Spatial Correlation calculation in python: Concatenation Error-Mismatched array sizes along dimension 0


I am attempting to plot the spatial correlation between two variables, SIC and spco2, which are stored in separate NetCDF files. However, the spco2 dataset has a different coordinate type than the ‘SIC’ dataset. Below is some brief information about both datasets:

Sea Ice data

Dimensions:

  • LON: 360
  • LAT: 173
  • TIME: 444
  • bnds: 2

Coordinates:

  • LON (float64): -179.5, -178.5, ..., 178.5, 179.5
  • LAT (float64): -82.5, -81.5, -80.5, ..., 88.5, 89.5
  • TIME (datetime64[ns]): 1985-01-01, ..., 2021-12-01

Data variables:

  • TIME_bnds (TIME, bnds): datetime64[ns]
  • SIC (TIME, LAT, LON): float32

Carbon Data:

Dimensions:

  • time: 444
  • latitude: 173
  • longitude: 360

Coordinates:

  • time (datetime64[ns]): 1985-01-15, ..., 2021-12-15
  • latitude (float32): -82.5, -81.5, -80.5, ..., 88.5, 89.5
  • longitude (float32): 0.5, 1.5, 2.5, ..., 357.5, 358.5, 359.5

Data variables:

  • spco2 (time, latitude, longitude): float32
  • tco2 (time, latitude, longitude): float32
  • fgco2 (time, latitude, longitude): float32
  • ph (time, latitude, longitude): float32
  • talk (time, latitude, longitude): float32

In the following the code I transformed the coordinates of carbon data from 0:360 to -180:180 so that the format matches but I am not sure if worked:

import xarray as xr
import numpy as np
import matplotlib.pyplot as plt
import cartopy.crs as ccrs
import cartopy.feature as cfeature
from scipy.interpolate import griddata

# Load sea ice data
sea_ice_data = xr.open_dataset(path_ice)
sea_ice_sic = sea_ice_data['SIC']  

# Load carbon data
carbon_data = xr.open_dataset(path_carbon)
carbon_spco2 = carbon_data['spco2']  

# Convert carbon longitudes to -180 to +180 range
carbon_spco2['longitude'] = (carbon_spco2['longitude'] + 180) % 360 - 180

# Flatten latitude and longitude coordinates
carbon_coords = np.column_stack((carbon_spco2['latitude'].values.flatten(), carbon_spco2['longitude'].values.flatten()))

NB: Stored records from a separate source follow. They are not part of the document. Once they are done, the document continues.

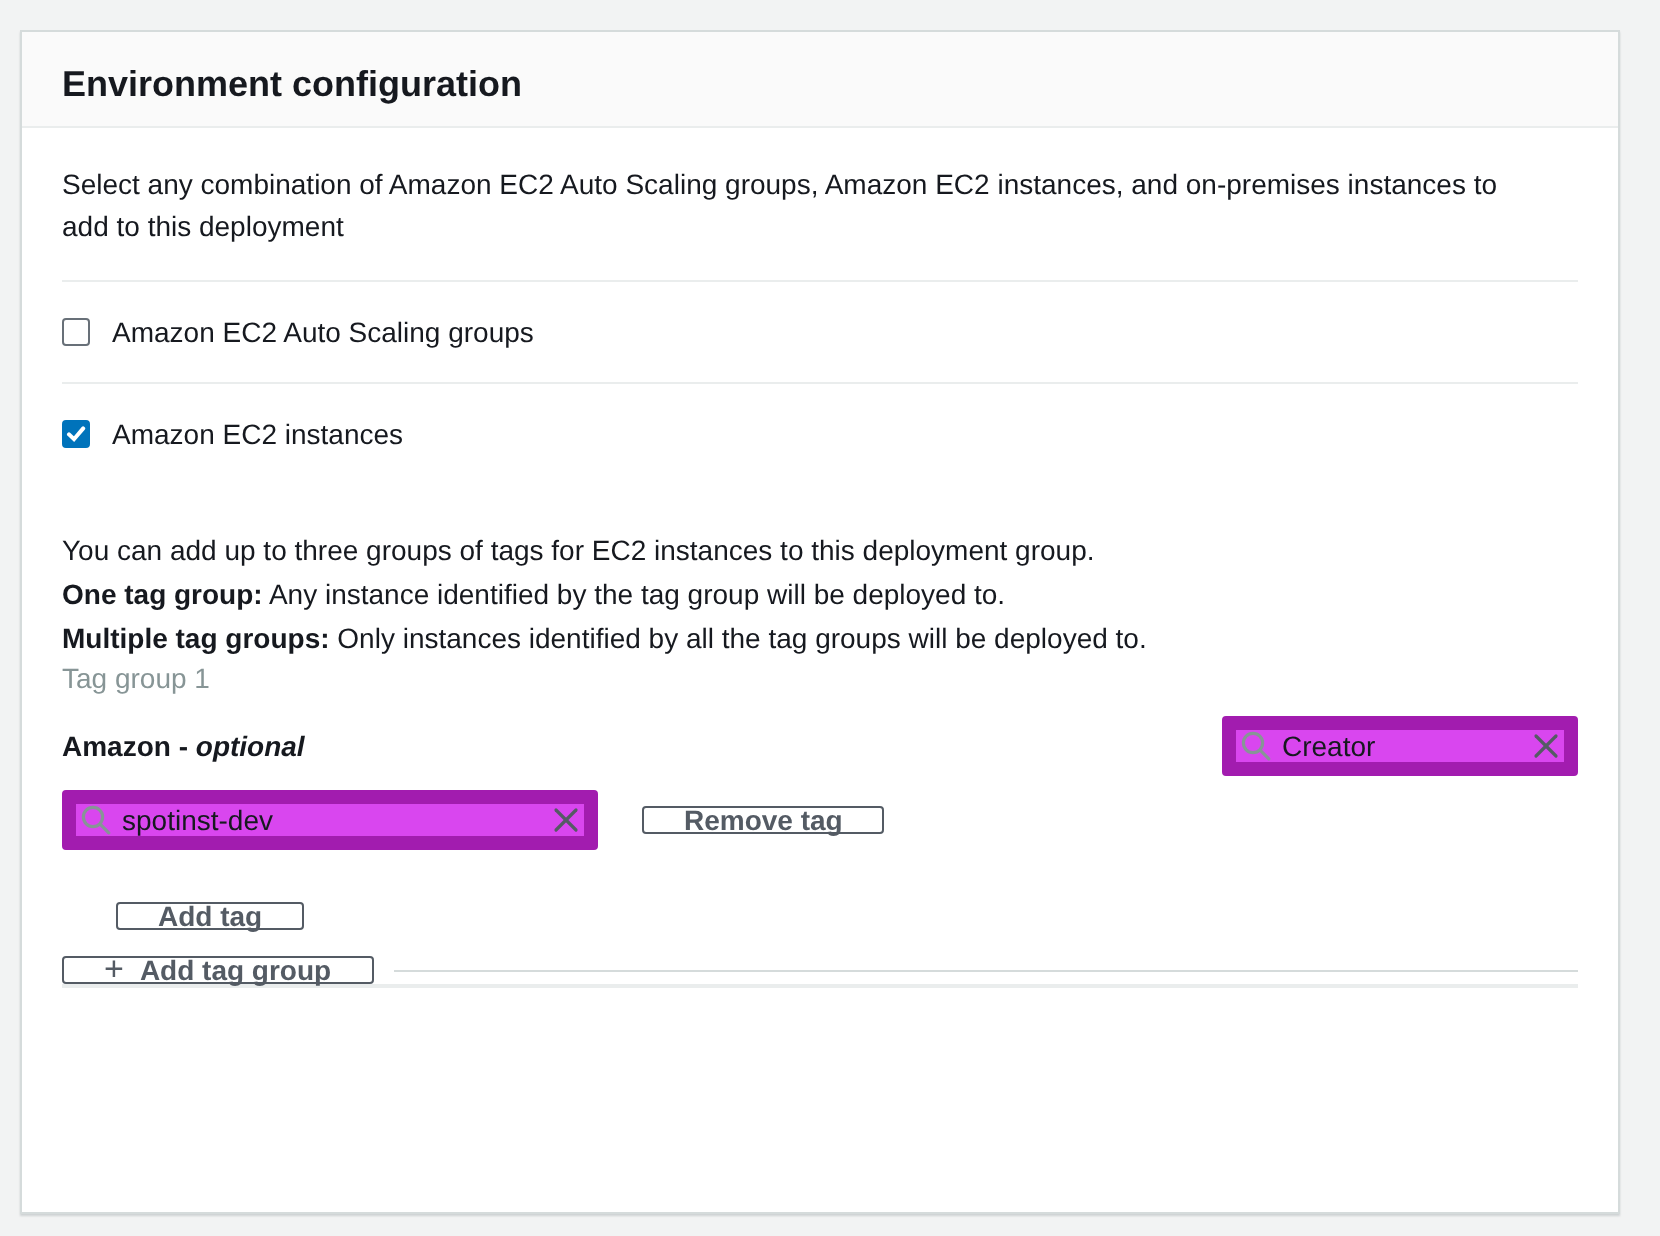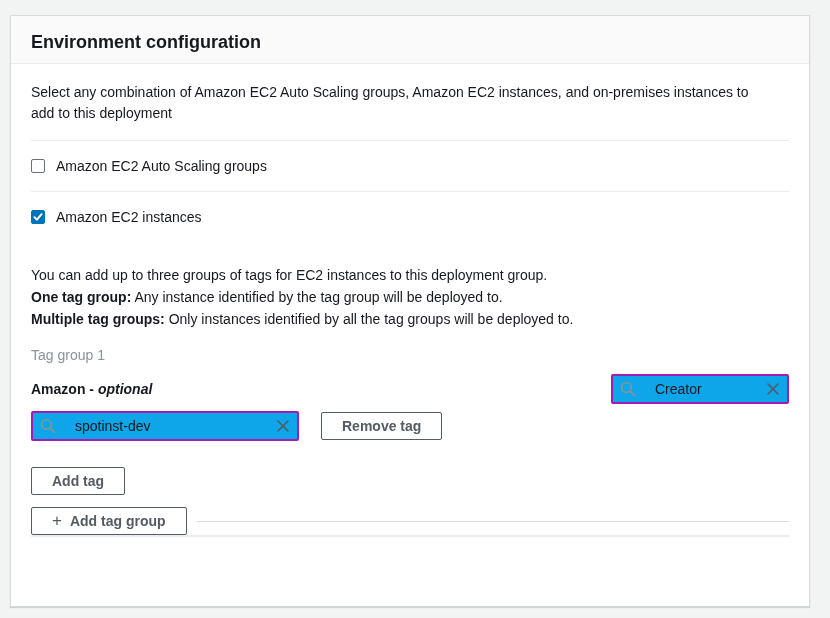"Tag group 1" .tag-group-title { margin-top: 16px -> none }
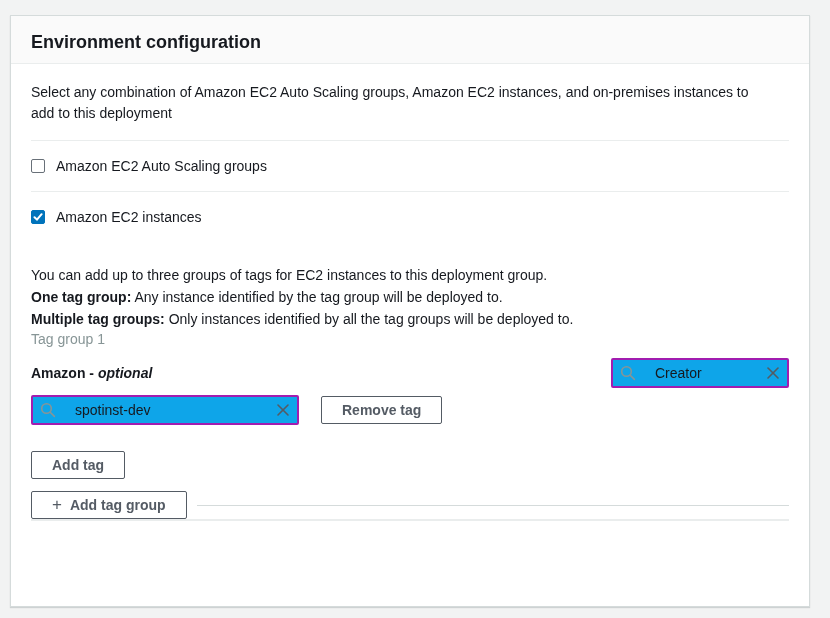"Creator" .input-wrap input { background: #0ea5e9 -> #d946ef; border: 2px solid #a21caf -> 7px solid #a21caf; padding: 0 32px 0 42px -> 0 32px 0 23px }
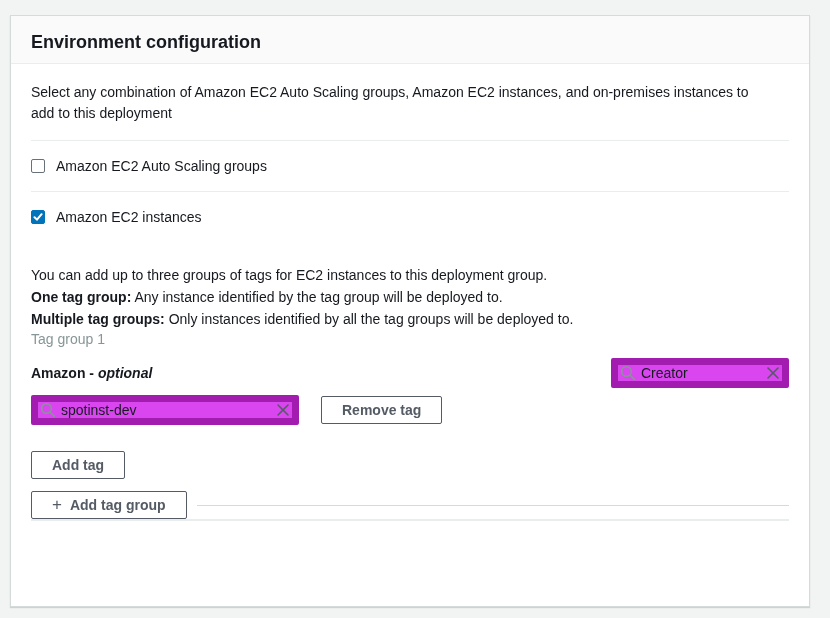"Remove tag" .aws-btn { height: 28px -> 14px }
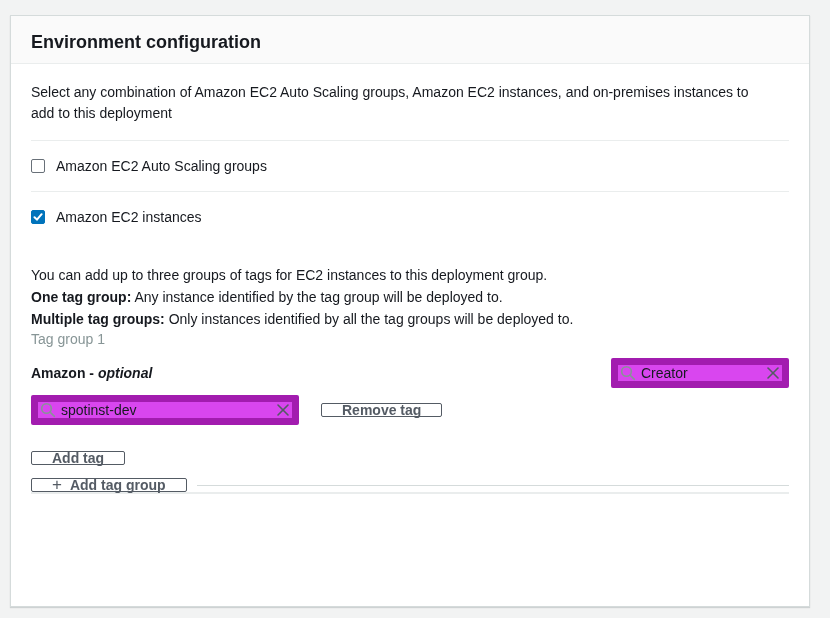"Add tag" .add-tag-btn { margin-left: none -> 27px }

# Calculate spatial correlation map
correlation_map = np.empty((len(sea_ice_sic['LAT']), len(sea_ice_sic['LON'])))
for lat_idx, lat in enumerate(sea_ice_sic['LAT']):
    for lon_idx, lon in enumerate(sea_ice_sic['LON']):
        sic_values = sea_ice_sic.sel(LAT=lat, LON=lon, method='nearest').values

        # Interpolate carbon data to sea ice grid
        spco2_values = griddata(
            carbon_coords,
            carbon_spco2.values.flatten(),
            (lat, lon),
            method='nearest'
        )
        
        correlation_map[lat_idx, lon_idx] = np.corrcoef(sic_values, spco2_values)[0, 1]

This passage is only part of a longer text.